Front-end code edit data
########################################

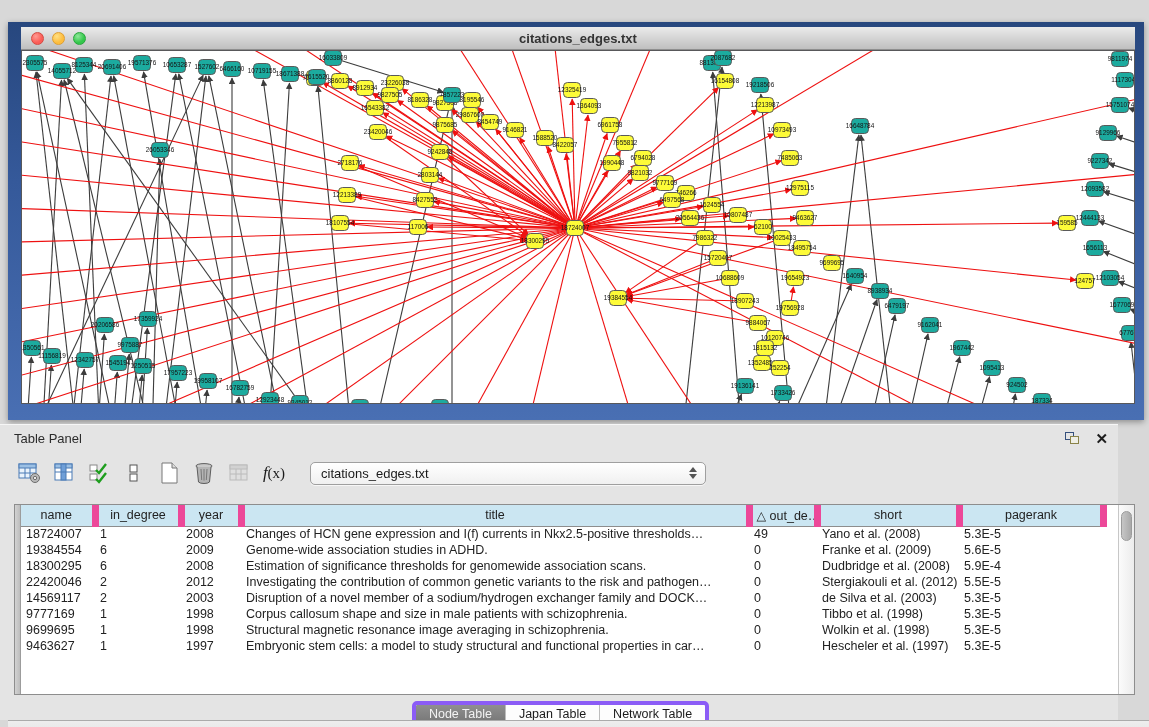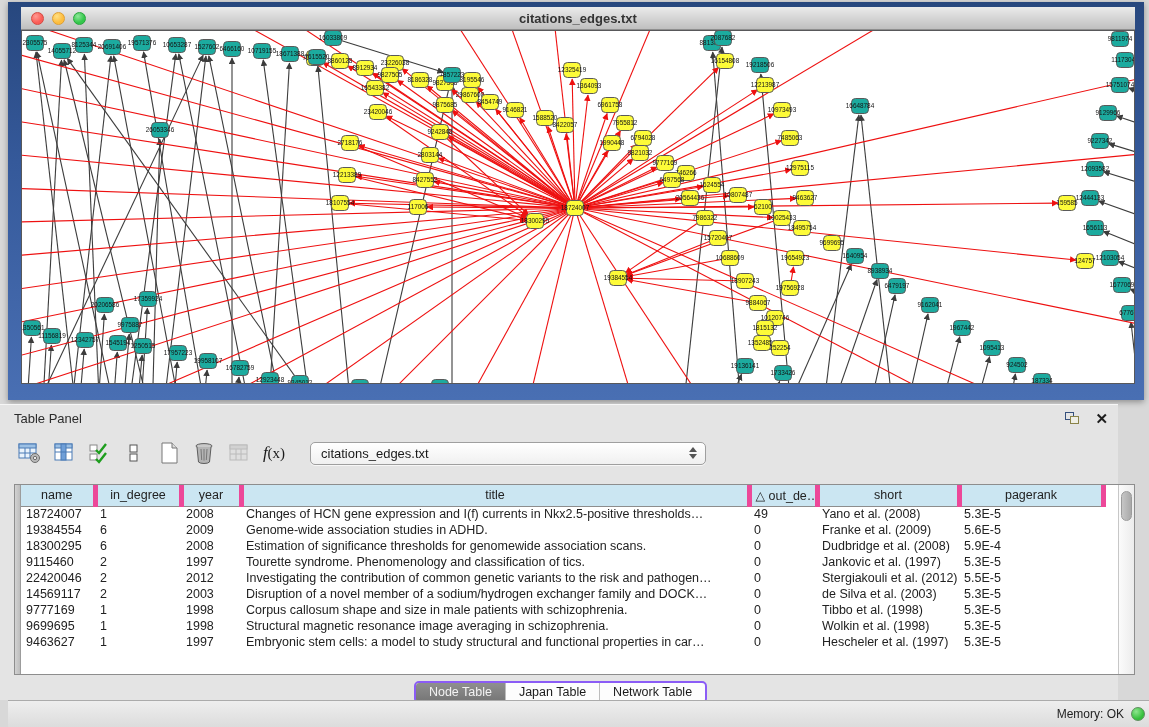--- a/index.html
+++ b/index.html
@@ -5,7 +5,7 @@
   * { margin:0; padding:0; box-sizing:border-box; }
   html,body { width:1149px; height:727px; }
   body { font-family:"Liberation Sans",sans-serif; background:#d8d8d8; position:relative; overflow:hidden; }
-  #app { position:absolute; inset:0; }
+  #app { position:absolute; inset:0;margin-top:20px; }
 
   
   .net-frame { position:absolute; left:8px; top:2px; width:1136px; height:398px;

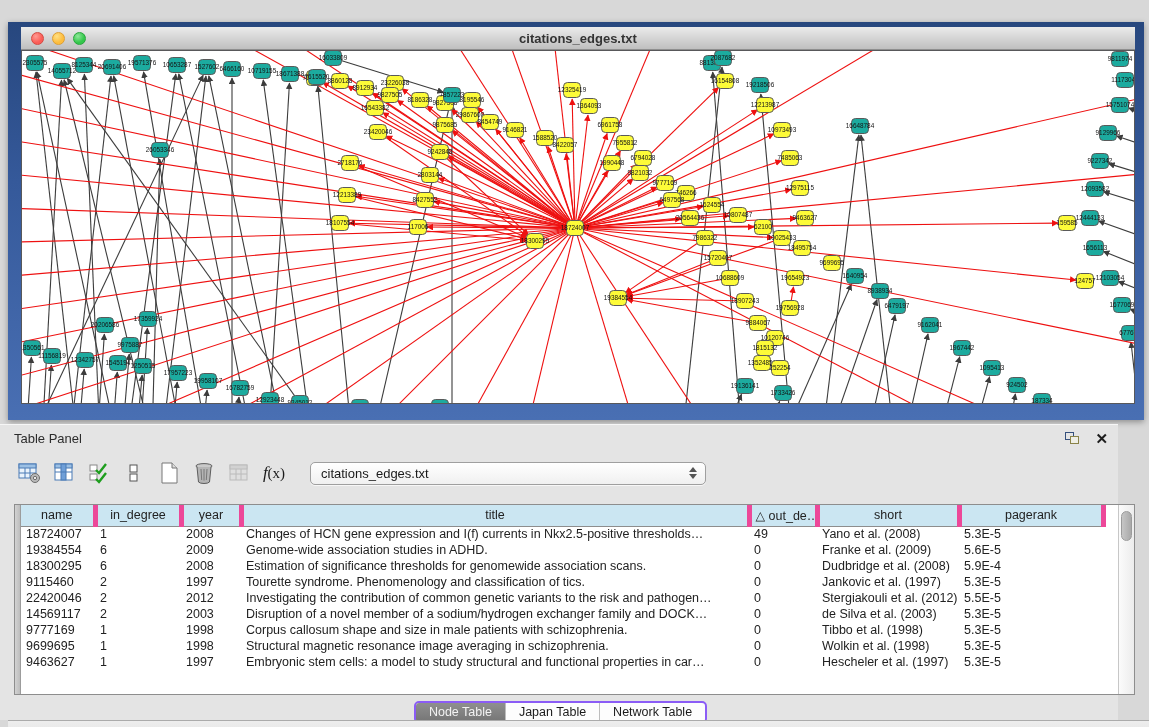--- a/index.html
+++ b/index.html
@@ -51,7 +51,7 @@
   .row-gutter { width:6px; background:linear-gradient(90deg,#d2d2d2,#bdbdbd); border-right:1px solid #9c9c9c; }
   .grid-area { flex:1; overflow:hidden; position:relative; }
   table.grid { border-collapse:collapse; table-layout:fixed; width:1082px; font-size:12.5px; color:#222; }
-  table.grid th { background:#cbe6f2; border-right:5px solid #ec4899; border-bottom:1px solid #8d8d8d;
+  table.grid th { background:#cbe6f2; border-right:7px solid #ec4899; border-bottom:1px solid #8d8d8d;
     font-weight:normal; font-size:12.5px; height:21px; text-align:center; overflow:hidden; white-space:nowrap; }
   table.grid td { height:16px; padding:0 5px; white-space:nowrap; overflow:hidden; }
   .vscroll { width:16px; border-left:1px solid #c7c7c7; background:linear-gradient(90deg,#fbfbfb,#ececec); position:relative; }

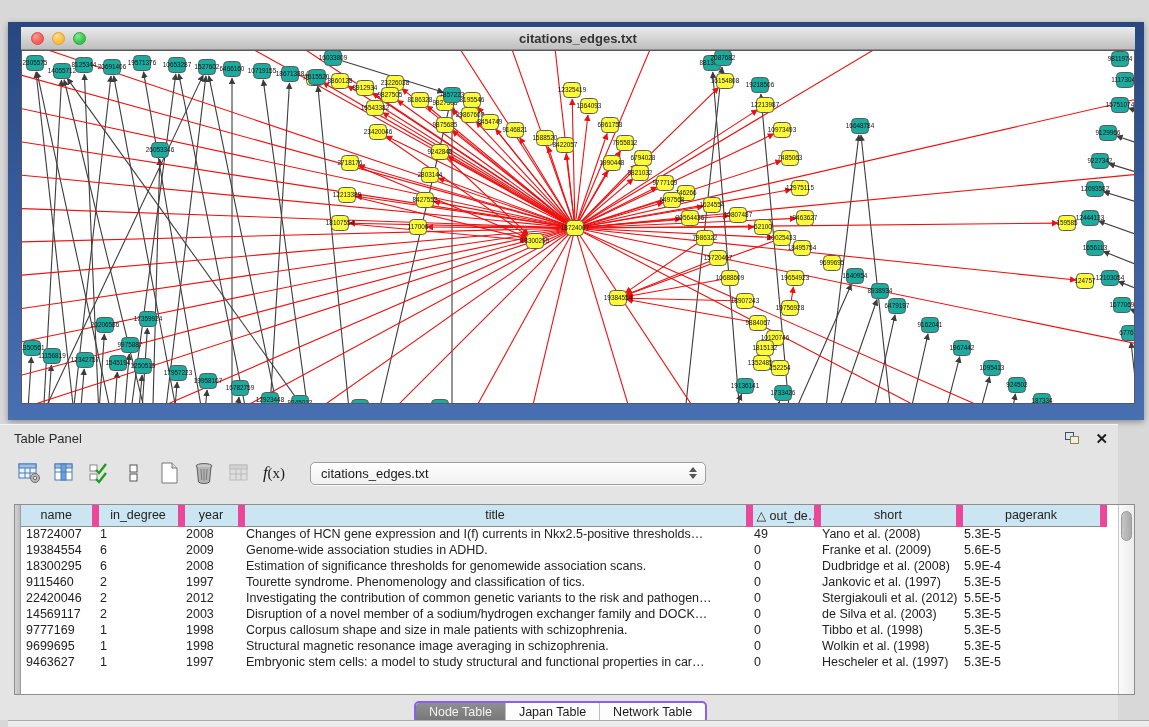--- a/index.html
+++ b/index.html
@@ -850,15 +850,6 @@
                 <td>5.9E-4</td>
               </tr>
               <tr>
-                <td>9115460</td>
-                <td>2</td>
-                <td>1997</td>
-                <td>Tourette syndrome. Phenomenology and classification of tics.</td>
-                <td>0</td>
-                <td>Jankovic et al. (1997)</td>
-                <td>5.3E-5</td>
-              </tr>
-              <tr>
                 <td>22420046</td>
                 <td>2</td>
                 <td>2012</td>

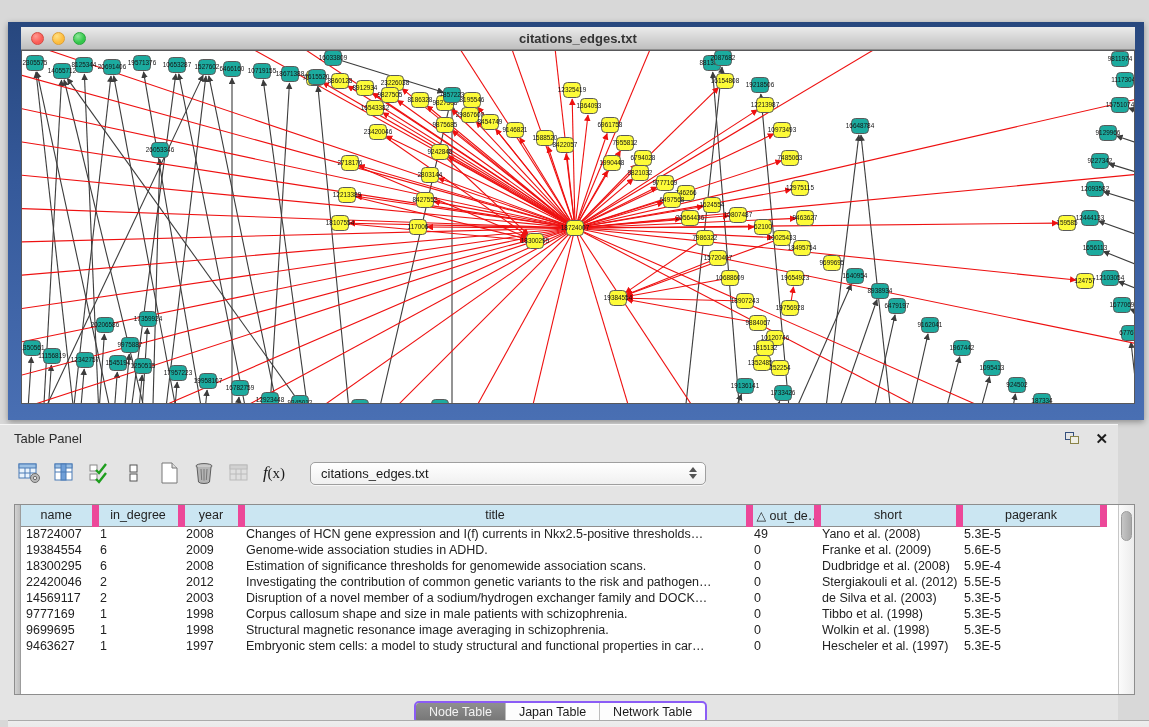--- a/index.html
+++ b/index.html
@@ -59,7 +59,7 @@
     background:linear-gradient(90deg,#c6c6c6,#a9a9a9); border:1px solid #9b9b9b; }
 
   .tabs-row { position:absolute; left:0; top:276px; width:1121px; display:flex; justify-content:center; }
-  .seg { display:inline-flex; border:2px solid #8b5cf6; border-radius:5px; overflow:hidden;
+  .seg { display:inline-flex; border:4px solid #8b5cf6; border-radius:5px; overflow:hidden;
     background:#fdfdfd; box-shadow:0 1px 0 rgba(255,255,255,.8); }
   .seg button { font-family:"Liberation Sans",sans-serif; font-size:12.5px; padding:2px 13px 3px;
     border:none; background:transparent; color:#1b1b1b; border-left:1px solid #bdbdbd; cursor:default; }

########################################

[WHAT TO DO] Would you please output each record exactly, leaving the images out?

[TASK OUTPUT]
--- a/index.html
+++ b/index.html
@@ -5,7 +5,7 @@
   * { margin:0; padding:0; box-sizing:border-box; }
   html,body { width:1149px; height:727px; }
   body { font-family:"Liberation Sans",sans-serif; background:#d8d8d8; position:relative; overflow:hidden; }
-  #app { position:absolute; inset:0; }
+  #app { position:absolute; inset:0;margin-top:20px; }
 
   
   .net-frame { position:absolute; left:8px; top:2px; width:1136px; height:398px;

--- a/index.html
+++ b/index.html
@@ -51,7 +51,7 @@
   .row-gutter { width:6px; background:linear-gradient(90deg,#d2d2d2,#bdbdbd); border-right:1px solid #9c9c9c; }
   .grid-area { flex:1; overflow:hidden; position:relative; }
   table.grid { border-collapse:collapse; table-layout:fixed; width:1082px; font-size:12.5px; color:#222; }
-  table.grid th { background:#cbe6f2; border-right:5px solid #ec4899; border-bottom:1px solid #8d8d8d;
+  table.grid th { background:#cbe6f2; border-right:7px solid #ec4899; border-bottom:1px solid #8d8d8d;
     font-weight:normal; font-size:12.5px; height:21px; text-align:center; overflow:hidden; white-space:nowrap; }
   table.grid td { height:16px; padding:0 5px; white-space:nowrap; overflow:hidden; }
   .vscroll { width:16px; border-left:1px solid #c7c7c7; background:linear-gradient(90deg,#fbfbfb,#ececec); position:relative; }

--- a/index.html
+++ b/index.html
@@ -850,15 +850,6 @@
                 <td>5.9E-4</td>
               </tr>
               <tr>
-                <td>9115460</td>
-                <td>2</td>
-                <td>1997</td>
-                <td>Tourette syndrome. Phenomenology and classification of tics.</td>
-                <td>0</td>
-                <td>Jankovic et al. (1997)</td>
-                <td>5.3E-5</td>
-              </tr>
-              <tr>
                 <td>22420046</td>
                 <td>2</td>
                 <td>2012</td>

--- a/index.html
+++ b/index.html
@@ -59,7 +59,7 @@
     background:linear-gradient(90deg,#c6c6c6,#a9a9a9); border:1px solid #9b9b9b; }
 
   .tabs-row { position:absolute; left:0; top:276px; width:1121px; display:flex; justify-content:center; }
-  .seg { display:inline-flex; border:2px solid #8b5cf6; border-radius:5px; overflow:hidden;
+  .seg { display:inline-flex; border:4px solid #8b5cf6; border-radius:5px; overflow:hidden;
     background:#fdfdfd; box-shadow:0 1px 0 rgba(255,255,255,.8); }
   .seg button { font-family:"Liberation Sans",sans-serif; font-size:12.5px; padding:2px 13px 3px;
     border:none; background:transparent; color:#1b1b1b; border-left:1px solid #bdbdbd; cursor:default; }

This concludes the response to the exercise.